# LinkedIn Web-Scraping Toolkit

This code asks for your LinkedIn credentials, the city/region where you are interested in working, and the keywords in titles/taglines for all people you want to 'view'. It will then:

1. look at all* current job postings in your city of interest and save the posting organizations/companies to a csv file (in the same directory as this notebook)
2. use that list of companies and search its people for roles that match your keywords (e.g. "Purchasing Manager")
3. save the names, jobtitles, locations, and linkedin urls for those people in an Excel file
4. view the profiles of any people from (3) that are located in your city of interest

The idea is that you will be able to obtain a list of companies and/or people to attempt to network with, and you will have viewed the profiles of these people--which could lead to you getting more profile views from relevant people that may be considering hiring someone like you.

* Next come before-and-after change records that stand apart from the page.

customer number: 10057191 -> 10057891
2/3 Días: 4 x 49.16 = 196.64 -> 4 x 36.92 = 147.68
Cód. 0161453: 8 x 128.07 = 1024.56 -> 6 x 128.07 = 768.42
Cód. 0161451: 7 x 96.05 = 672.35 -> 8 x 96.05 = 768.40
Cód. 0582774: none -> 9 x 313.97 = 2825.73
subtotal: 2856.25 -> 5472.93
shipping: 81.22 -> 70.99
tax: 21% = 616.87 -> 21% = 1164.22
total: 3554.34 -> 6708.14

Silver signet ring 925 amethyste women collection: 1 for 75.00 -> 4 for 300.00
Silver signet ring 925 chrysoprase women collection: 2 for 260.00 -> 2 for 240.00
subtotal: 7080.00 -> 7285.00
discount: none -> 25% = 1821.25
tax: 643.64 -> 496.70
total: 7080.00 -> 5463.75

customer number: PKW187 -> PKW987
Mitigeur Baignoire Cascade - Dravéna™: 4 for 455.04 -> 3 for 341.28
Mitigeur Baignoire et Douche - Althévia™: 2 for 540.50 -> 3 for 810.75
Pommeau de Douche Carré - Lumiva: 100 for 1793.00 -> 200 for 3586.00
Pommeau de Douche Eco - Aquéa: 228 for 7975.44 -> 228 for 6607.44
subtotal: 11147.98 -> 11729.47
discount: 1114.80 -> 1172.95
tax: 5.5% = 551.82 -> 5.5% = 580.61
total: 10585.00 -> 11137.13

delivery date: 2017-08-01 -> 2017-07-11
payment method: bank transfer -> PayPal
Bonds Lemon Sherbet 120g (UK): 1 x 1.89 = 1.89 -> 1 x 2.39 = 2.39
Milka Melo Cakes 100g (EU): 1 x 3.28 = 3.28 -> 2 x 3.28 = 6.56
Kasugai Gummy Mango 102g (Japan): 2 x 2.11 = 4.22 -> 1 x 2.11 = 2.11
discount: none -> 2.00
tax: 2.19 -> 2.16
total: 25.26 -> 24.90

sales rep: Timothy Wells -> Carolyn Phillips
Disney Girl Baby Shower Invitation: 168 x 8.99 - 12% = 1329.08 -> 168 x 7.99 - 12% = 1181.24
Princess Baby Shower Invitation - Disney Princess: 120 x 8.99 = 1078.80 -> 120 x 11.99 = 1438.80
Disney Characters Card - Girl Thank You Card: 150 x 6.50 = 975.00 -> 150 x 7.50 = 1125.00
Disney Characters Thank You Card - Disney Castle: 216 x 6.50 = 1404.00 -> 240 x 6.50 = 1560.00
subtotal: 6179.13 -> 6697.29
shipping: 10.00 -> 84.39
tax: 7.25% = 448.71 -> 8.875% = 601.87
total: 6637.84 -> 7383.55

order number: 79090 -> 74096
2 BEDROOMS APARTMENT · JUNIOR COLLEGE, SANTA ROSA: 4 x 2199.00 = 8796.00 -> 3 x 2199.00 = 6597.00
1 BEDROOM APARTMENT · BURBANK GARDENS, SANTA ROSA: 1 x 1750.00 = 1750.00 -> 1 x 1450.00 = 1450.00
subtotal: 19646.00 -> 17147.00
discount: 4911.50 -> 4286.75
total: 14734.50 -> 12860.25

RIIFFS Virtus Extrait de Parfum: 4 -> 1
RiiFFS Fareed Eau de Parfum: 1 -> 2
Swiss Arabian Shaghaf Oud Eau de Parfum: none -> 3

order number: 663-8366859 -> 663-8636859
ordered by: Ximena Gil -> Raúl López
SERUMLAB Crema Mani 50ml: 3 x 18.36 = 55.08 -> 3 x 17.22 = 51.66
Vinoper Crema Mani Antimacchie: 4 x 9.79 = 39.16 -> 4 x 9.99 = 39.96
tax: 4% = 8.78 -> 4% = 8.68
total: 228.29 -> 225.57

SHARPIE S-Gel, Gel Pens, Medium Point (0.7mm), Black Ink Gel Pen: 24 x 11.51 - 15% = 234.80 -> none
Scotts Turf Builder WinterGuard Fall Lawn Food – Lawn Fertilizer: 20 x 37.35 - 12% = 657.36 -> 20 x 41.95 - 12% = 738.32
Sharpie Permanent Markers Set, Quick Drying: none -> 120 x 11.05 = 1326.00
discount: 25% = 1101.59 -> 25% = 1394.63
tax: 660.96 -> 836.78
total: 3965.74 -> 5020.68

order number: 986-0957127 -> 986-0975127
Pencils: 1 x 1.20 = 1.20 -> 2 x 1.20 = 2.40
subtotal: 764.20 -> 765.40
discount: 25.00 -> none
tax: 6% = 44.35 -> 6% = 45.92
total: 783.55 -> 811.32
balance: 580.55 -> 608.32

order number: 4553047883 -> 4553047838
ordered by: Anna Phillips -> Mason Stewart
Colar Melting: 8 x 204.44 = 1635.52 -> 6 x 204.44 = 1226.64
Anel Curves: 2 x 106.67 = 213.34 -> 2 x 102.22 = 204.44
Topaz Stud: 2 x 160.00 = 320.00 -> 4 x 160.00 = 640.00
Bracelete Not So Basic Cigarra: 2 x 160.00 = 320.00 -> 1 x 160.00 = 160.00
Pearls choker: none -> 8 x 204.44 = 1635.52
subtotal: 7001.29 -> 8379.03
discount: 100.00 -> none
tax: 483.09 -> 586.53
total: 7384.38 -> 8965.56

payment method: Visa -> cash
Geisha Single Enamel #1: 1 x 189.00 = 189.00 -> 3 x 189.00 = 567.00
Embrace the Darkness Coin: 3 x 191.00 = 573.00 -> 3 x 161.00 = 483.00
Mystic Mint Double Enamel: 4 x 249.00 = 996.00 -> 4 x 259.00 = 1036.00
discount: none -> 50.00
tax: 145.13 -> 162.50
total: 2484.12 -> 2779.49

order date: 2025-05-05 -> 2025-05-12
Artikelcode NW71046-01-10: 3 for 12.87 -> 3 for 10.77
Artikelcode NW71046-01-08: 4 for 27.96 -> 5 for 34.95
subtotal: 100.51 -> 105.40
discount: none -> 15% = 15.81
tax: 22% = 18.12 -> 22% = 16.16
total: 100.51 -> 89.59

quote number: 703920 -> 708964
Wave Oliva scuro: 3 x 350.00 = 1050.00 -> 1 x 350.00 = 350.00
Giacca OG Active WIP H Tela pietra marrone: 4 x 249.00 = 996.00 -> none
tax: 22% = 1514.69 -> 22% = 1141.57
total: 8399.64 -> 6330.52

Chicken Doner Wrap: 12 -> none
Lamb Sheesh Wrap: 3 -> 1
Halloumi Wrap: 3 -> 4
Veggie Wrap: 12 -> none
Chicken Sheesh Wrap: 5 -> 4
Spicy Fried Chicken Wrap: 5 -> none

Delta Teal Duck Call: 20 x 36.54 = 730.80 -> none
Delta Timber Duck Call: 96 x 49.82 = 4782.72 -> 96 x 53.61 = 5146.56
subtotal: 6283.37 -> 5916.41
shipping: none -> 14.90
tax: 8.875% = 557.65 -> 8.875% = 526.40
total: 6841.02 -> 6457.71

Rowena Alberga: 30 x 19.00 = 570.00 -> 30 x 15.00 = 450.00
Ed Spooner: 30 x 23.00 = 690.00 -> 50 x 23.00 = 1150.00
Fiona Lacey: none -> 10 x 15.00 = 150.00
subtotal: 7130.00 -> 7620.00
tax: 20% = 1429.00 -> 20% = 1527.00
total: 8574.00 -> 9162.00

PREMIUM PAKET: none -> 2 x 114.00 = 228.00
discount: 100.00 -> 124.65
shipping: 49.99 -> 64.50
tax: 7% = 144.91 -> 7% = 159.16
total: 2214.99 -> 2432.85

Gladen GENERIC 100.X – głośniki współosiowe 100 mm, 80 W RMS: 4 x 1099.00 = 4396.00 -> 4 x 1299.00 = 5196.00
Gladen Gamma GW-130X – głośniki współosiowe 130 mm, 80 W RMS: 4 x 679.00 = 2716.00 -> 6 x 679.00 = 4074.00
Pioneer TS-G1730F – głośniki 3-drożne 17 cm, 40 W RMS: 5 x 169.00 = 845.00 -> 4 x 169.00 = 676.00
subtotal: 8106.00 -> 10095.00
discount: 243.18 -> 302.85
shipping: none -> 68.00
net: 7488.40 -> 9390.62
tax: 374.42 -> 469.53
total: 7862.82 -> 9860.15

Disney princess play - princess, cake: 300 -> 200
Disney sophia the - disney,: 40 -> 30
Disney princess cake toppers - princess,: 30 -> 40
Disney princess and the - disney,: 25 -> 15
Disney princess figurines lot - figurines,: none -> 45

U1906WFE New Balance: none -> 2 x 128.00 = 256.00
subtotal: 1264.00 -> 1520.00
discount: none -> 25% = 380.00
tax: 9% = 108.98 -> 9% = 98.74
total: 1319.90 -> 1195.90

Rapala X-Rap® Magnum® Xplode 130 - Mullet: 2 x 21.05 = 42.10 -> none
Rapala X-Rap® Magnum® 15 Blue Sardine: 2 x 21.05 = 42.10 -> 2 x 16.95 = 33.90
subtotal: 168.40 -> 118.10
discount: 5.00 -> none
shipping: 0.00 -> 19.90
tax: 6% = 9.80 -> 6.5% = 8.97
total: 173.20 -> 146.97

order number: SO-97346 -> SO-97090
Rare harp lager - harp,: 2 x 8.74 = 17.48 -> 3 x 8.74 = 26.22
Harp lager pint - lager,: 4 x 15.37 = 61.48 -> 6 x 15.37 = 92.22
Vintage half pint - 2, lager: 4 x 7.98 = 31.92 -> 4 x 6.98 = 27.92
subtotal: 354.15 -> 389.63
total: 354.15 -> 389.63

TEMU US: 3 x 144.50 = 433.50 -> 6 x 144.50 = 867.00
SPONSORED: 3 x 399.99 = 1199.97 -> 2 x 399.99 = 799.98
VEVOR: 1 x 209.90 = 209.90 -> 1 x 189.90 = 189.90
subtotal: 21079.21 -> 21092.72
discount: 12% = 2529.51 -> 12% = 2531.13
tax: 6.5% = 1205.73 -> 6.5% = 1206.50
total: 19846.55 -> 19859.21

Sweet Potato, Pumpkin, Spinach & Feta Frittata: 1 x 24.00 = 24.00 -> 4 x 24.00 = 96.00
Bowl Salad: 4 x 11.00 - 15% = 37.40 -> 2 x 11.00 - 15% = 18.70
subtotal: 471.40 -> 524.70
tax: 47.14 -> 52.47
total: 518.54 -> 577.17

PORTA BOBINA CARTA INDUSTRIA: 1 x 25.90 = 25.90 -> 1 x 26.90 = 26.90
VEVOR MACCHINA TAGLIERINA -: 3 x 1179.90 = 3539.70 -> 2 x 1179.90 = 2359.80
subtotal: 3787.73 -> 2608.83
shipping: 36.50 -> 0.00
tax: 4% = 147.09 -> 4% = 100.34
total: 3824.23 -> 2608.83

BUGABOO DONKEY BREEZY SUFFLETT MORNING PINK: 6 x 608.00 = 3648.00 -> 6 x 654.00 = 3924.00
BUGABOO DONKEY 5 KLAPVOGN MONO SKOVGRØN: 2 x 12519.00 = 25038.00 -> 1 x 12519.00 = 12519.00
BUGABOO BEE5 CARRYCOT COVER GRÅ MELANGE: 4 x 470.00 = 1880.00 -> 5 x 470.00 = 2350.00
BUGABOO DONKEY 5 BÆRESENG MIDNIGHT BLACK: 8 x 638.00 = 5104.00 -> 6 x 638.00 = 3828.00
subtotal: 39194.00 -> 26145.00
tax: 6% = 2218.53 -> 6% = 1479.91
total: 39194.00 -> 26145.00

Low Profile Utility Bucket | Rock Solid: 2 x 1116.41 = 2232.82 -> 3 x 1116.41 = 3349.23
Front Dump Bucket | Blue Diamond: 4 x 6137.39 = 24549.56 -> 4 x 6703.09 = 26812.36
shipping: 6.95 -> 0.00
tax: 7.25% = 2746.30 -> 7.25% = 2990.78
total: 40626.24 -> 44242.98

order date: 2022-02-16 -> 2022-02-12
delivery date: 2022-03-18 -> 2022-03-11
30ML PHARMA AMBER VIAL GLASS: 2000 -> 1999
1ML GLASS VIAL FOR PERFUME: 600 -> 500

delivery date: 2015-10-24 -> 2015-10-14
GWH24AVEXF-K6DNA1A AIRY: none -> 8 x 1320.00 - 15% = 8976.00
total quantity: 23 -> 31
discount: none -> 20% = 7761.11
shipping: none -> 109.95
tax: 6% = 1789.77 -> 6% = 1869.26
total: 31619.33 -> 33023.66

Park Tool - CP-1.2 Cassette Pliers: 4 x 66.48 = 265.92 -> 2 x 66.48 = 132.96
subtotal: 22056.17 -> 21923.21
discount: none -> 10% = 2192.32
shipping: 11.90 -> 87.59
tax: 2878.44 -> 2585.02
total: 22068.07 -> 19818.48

Prior to running this program, make sure:
1. chrome is installed (see [chrome website](https://www.google.co.uk/chrome/?brand=CHBD&gclid=Cj0KCQiA2o_fBRC8ARIsAIOyQ-mBWe_td_tlfyeh_TWRbyDCe7zo6R65xYhObb42egIYBfkRnlW4_MUaAtdvEALw_wcB&gclsrc=aw.ds))
2. chromedriver.exe file is in the same folder as this file (download the Python one at [SeleniumHQ](https://www.seleniumhq.org/download/))
3. python and all the required libraries (pandas, os, selenium, time, random, re) are installed on your machine
5. search_terms.csv is saved in the same folder as this file with search terms listed in column A from cell A1

*Note that LinkedIn limits the job postings to the first 40 pages of results--ranked by how relevant LinkedIn thinks the jobs are to you, based on previous use of their website, your profile experience, etc.

In [None]:
##import libraries and inputs
import pandas as pd
import os
from selenium import webdriver
import time
#os.chdir('C:\\Users\\craig\\OneDrive - Dufrain Consulting\\analytics_craig\\tasks\\201804\\linkedin_scraping')
import random
import re
#import linkedin_creds #this needs phased out

#Switch jupyter to enable multiple outputs per cell
from IPython.core.interactiveshell import InteractiveShell
InteractiveShell.ast_node_interactivity = "all"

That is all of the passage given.